31 March 2021
Skills obsolescence: mote and beam in Skills Management
Are you worried about the obsolescence of skills due to technological change? The level of maturity that companies have today on this issue will terrify you! Why are they now forced to refresh the skills of their teams, and by what means can they develop new ones? Here is the first part of the answer, and a few concrete recommendations to avoid panic.
The Swiss revolutionaries on the reskilling assault
In January 2020, the World Economic Forum kicked-off the “reskilling revolution” from the comfort of its chalet in Davos. Its ambition is to improve access to skills for more than a billion people. What motivates this unprecedented program, which combines proactive public policies (France, Brazil, the Russian Federation, etc.) and sponsorship from giants in the service sector, is that technological change is accelerating and leading to the rapid obsolescence of skills.
Should we be concerned about this at the level of a company?

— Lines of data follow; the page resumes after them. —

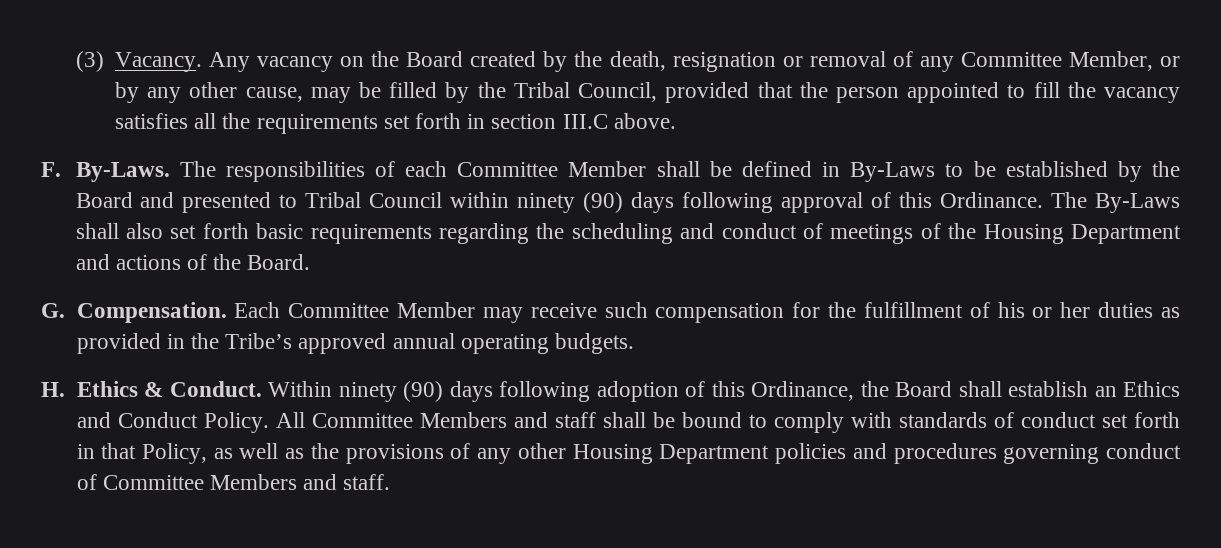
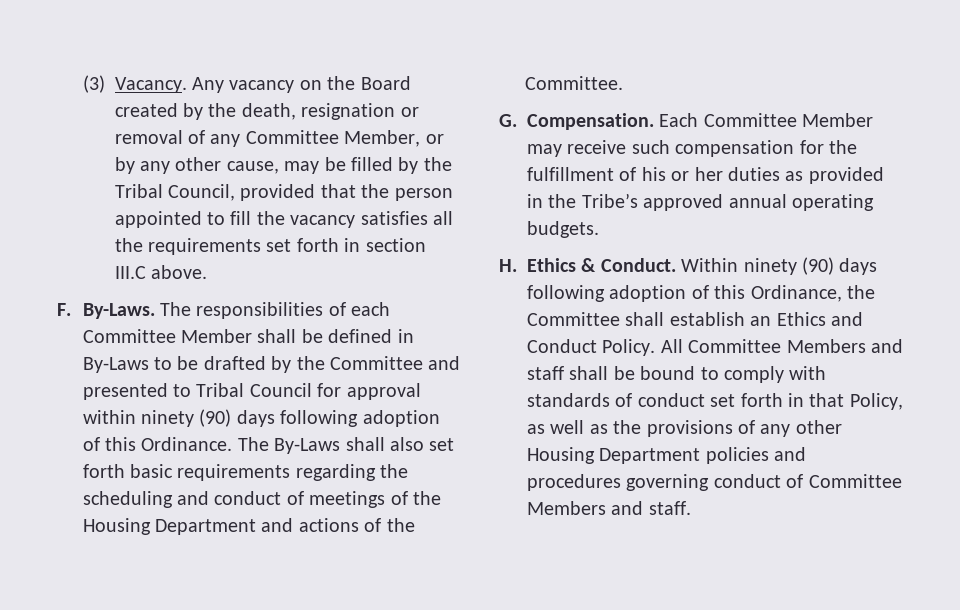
- The responsibilities of each Committee Member shall be defined in By-Laws to be established by the Board and presented to Tribal Council within ninety (90) days following approval of this Ordinance.
+ The responsibilities of each Committee Member shall be defined in By-Laws to be drafted by the Committee and presented to Tribal Council for approval within ninety (90) days following adoption of this Ordinance.
- The By-Laws shall also set forth basic requirements regarding the scheduling and conduct of meetings of the Housing Department and actions of the Board.
+ The By-Laws shall also set forth basic requirements regarding the scheduling and conduct of meetings of the Housing Department and actions of the Committee.
- Within ninety (90) days following adoption of this Ordinance, the Board shall establish an Ethics and Conduct Policy.
+ Within ninety (90) days following adoption of this Ordinance, the Committee shall establish an Ethics and Conduct Policy.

Obviously, it is a risk that needs to be anticipated. But taking a step back to get a complete view of the risk at hand does not hurt either. Competence is the object of a market; it is offered and demanded. And the threat to skills is often seen on the demand side: “My job is going to disappear”; “Tomorrow, we will all be replaced by machines”, “We need Data Scientists everywhere”, etc.
In its most common sense, obsolescence is therefore essentially seen through the prism of a skill that is no longer needed because it has been replaced by technology. It is not a question of denying this phenomenon, but rather of relativizing it, because, as Michel Audiard would say: “there are also flying fishes, but they do not constitute the majority of the kind”.
Technology, just one of the many factors that explain obsolescence
If we take a closer look at the reasons that lead to the obsolescence of a skill in a company, we quickly realize that the emergence of new technologies is only one of the many factors that step in. We often say that diagram is better than a long explanation, so here is a way to represent visually the situation:
To summarize: there are ten categories of factors that influence the obsolescence of skills in companies. Among them, on the demand side, the famous technology, but also organizational changes or “job requirements”. On the supply side, individual factors, or the availability of skills (KSA or Knowledge, Skills and Abilities).
3 actions to be taken quickly to improve Skill Management
Focusing on the effects of technology-related developments often overlooks the basic issue: being able to know the range of skills available to the company (the famous KSAs).
According to a study published by Degreed, only a third of respondents believe that the skills data in HR systems are up to date. This means that, very often, neither the job requirements in terms of skills nor the KSAs of the workforce are up to date. The starting point of the schema (Time 1) is unknown, obscure or dated.
The state of skills in 2021: the invisible threat
In this study, Degreed explains how the COVID-19 pandemic has changed the working world and forced many employees to refresh their current skills and develop new ones...
So, what to do concretely? In an equation with multiple unknowns, what can be reliably known is always good to take. Here is the list of our 3 Skill Management priorities to get a good idea of your “starting situation”, or “Time 1” in the diagram above:
- Map job requirements in terms of skills (demand);
- Evaluate the availability of skills (KSA) of the employees (offer);
- Define a process and choose a system to store and update this data.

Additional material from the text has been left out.